Cardiovascular risk factors such as arterial hypertension, type 2 diabetes mellitus (DM2) and dyslipidemia are commonly involved with chronic kidney disease (CKD) and its contribution to long-term cardiovascular morbidity. Diffuse endothelial dysfunction and atherosclerosis are believed to be part of the common pathophysiology in diabetic and non-diabetic CKD, particularly in the elderly. Age is the main determinant of glomerular filtration rate (GFR) and effective renal plasma flow and has been reported that the presence of hypertension at baseline enhances the yearly decline in creatinine clearance.
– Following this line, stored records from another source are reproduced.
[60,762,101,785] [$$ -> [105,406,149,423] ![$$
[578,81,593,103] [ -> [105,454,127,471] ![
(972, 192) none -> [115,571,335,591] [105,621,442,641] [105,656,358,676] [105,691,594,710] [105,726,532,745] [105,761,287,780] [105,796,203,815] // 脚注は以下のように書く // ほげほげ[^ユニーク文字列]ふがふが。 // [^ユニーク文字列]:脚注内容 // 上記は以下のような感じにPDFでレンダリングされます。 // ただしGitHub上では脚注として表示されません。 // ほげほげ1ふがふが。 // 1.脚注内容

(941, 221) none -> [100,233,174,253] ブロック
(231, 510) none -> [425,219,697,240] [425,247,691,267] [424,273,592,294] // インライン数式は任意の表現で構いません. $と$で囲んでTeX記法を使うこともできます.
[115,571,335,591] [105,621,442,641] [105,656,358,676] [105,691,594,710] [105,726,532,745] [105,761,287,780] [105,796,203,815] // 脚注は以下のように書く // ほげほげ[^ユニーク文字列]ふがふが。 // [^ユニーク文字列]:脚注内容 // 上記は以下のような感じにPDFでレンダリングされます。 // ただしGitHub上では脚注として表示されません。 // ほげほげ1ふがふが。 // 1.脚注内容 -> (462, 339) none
Dyslipidemia may directly affect the kidney by causing deleterious renal lipid disturbances (renal lipotoxicity), as well as indirectly through systemic inflammation and oxidative stress, vascular injury, hormones change and other signaling molecules with renal action. Several cross-sectional studies found that impaired glucose tolerance, as well as the presence of left ventricular hypertrophy, was associated with an increase in the slope of the inverse relationship between age and GFR in subjects with never-treated essential hypertension. Most of the drugs used to reduce the burden of risk factor on cardiovascular disease also benefit the renal function. So, we propose the cardiorenal continuum as a preventive strategy to protect both organ and reduce the deleterious impact of the cardiovascular risk factor on the renal function considering both organs as a functional and physiopathological binomial.